> **AVAILABLE DATA**:
+ + + + +

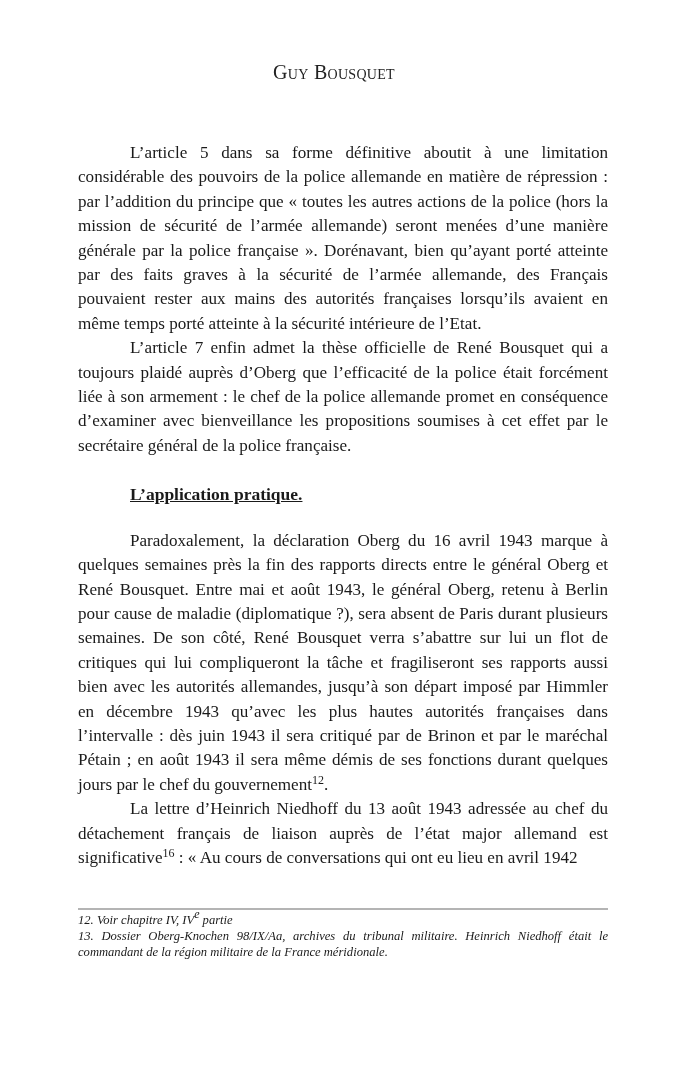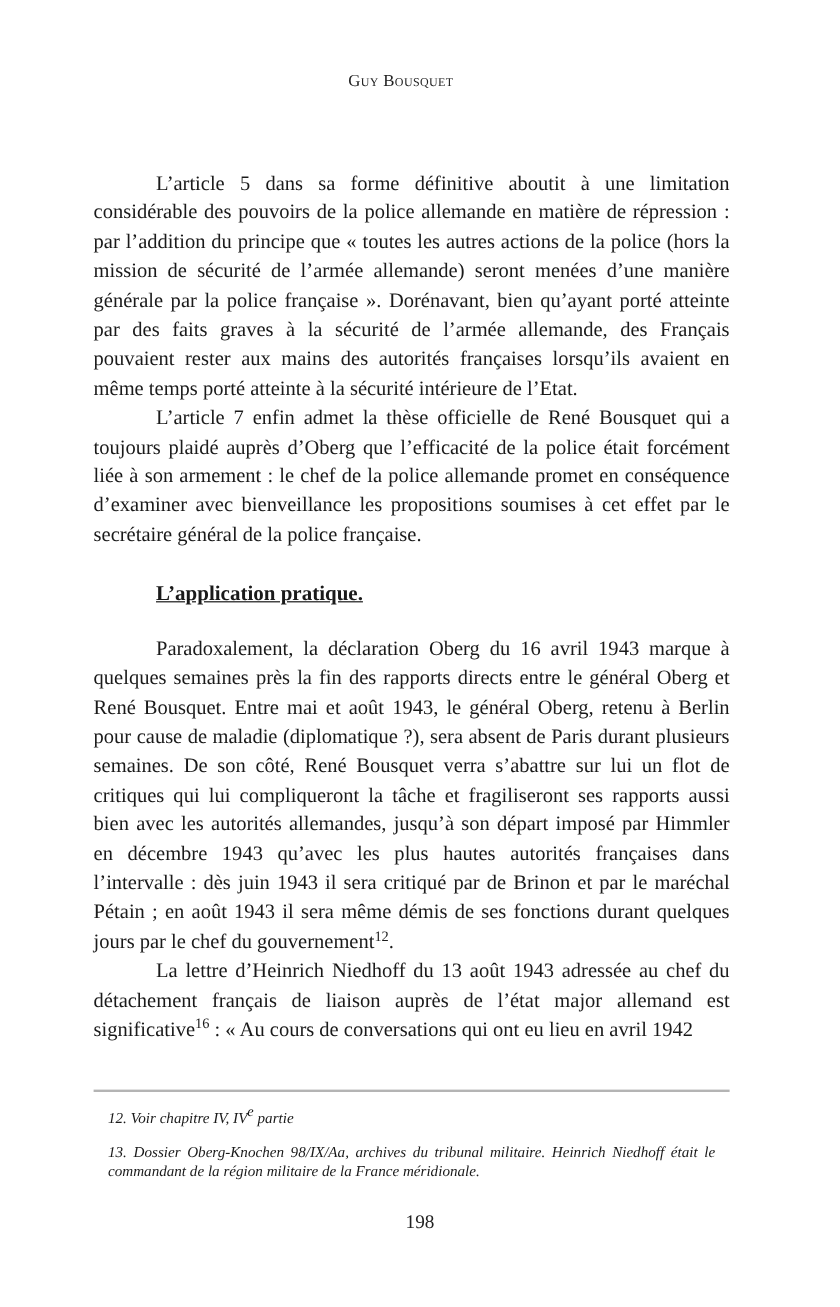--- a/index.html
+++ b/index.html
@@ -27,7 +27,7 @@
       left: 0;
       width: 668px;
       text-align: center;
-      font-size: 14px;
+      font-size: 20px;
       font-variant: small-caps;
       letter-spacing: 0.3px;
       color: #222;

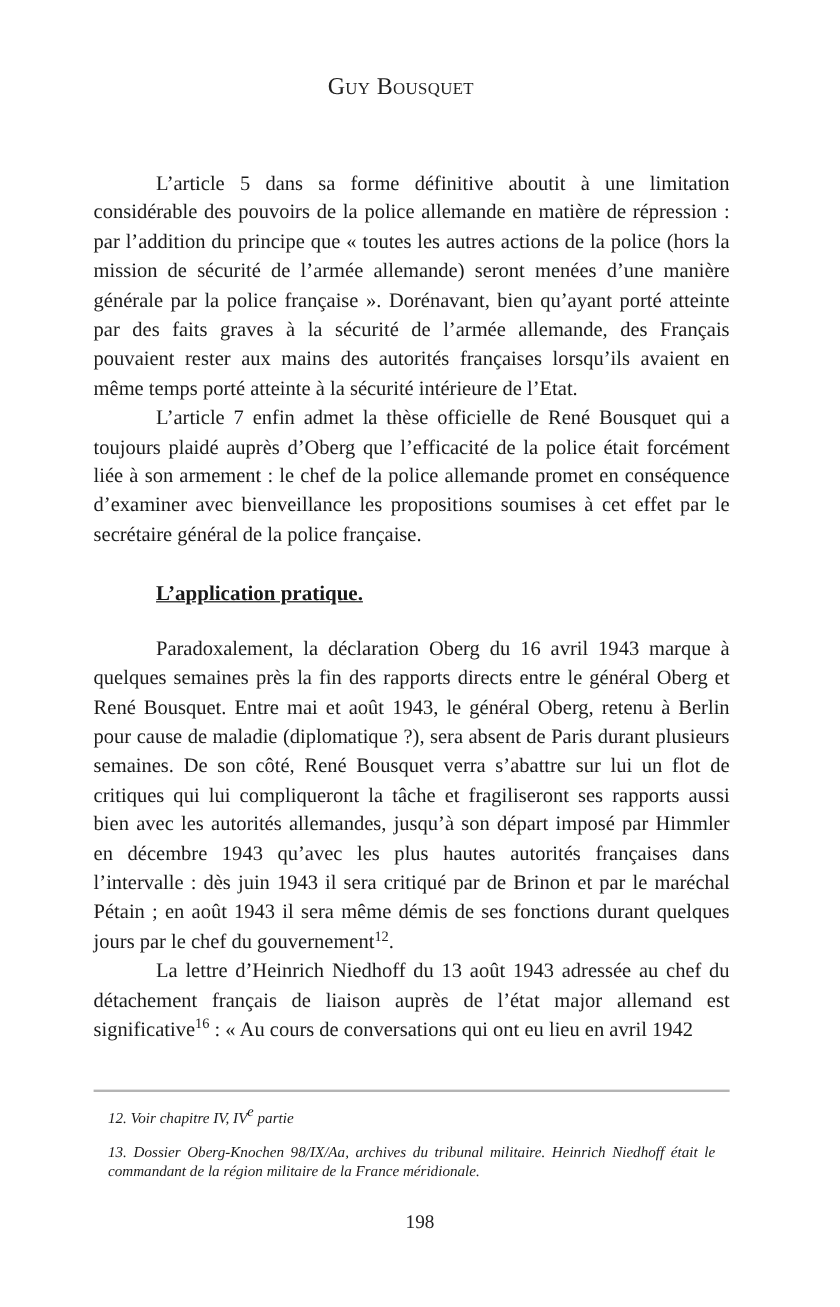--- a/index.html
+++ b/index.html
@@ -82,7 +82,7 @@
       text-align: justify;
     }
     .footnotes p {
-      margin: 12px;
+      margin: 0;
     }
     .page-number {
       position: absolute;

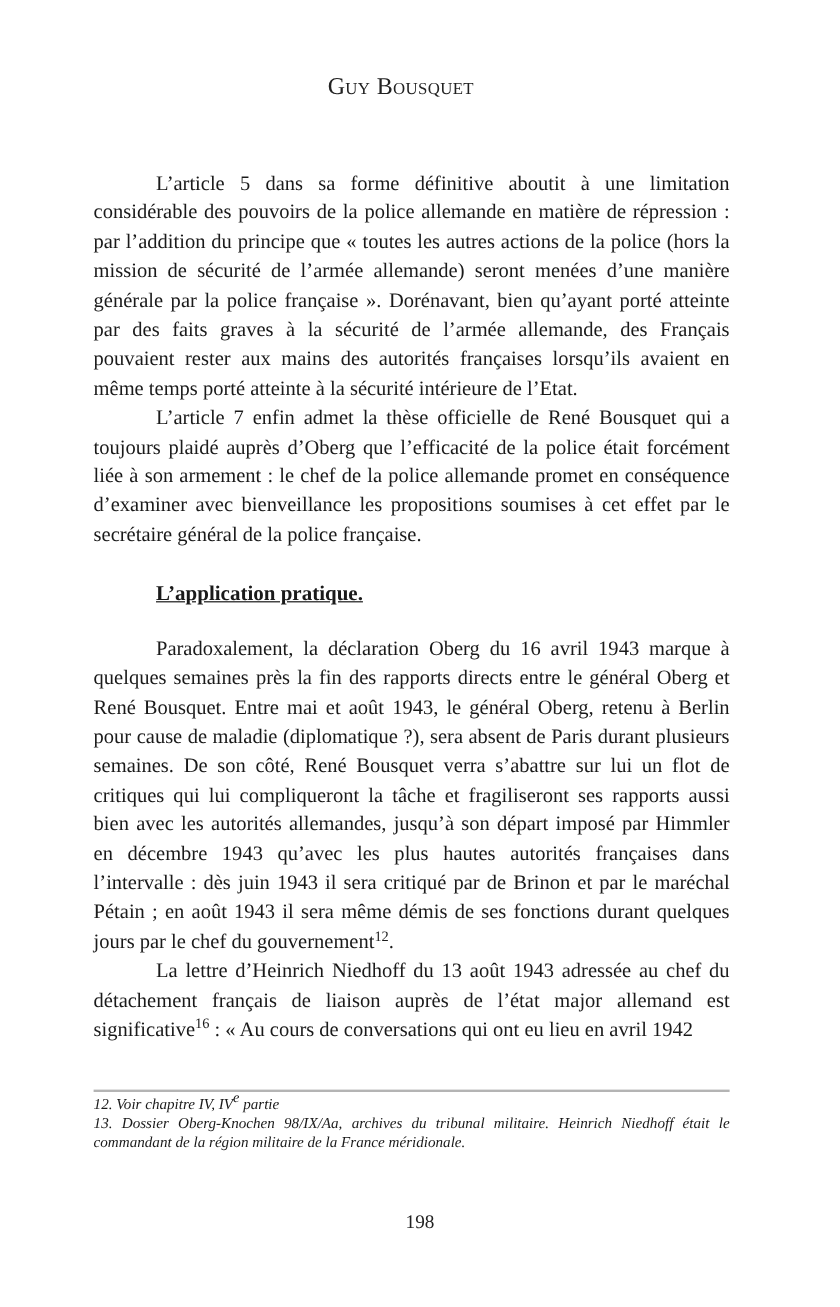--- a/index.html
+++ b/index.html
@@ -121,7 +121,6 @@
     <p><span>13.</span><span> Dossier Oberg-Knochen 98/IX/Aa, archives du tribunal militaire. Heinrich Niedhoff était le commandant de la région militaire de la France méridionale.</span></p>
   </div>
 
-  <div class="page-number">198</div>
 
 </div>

+ + + + +

> **WHAT YOU ARE ASKED TO DO**: Select all lines in the listing above where the word "text" appears, and show them.

> **REPLY TO THE TASK**:
       text-align: center;
       text-align: justify;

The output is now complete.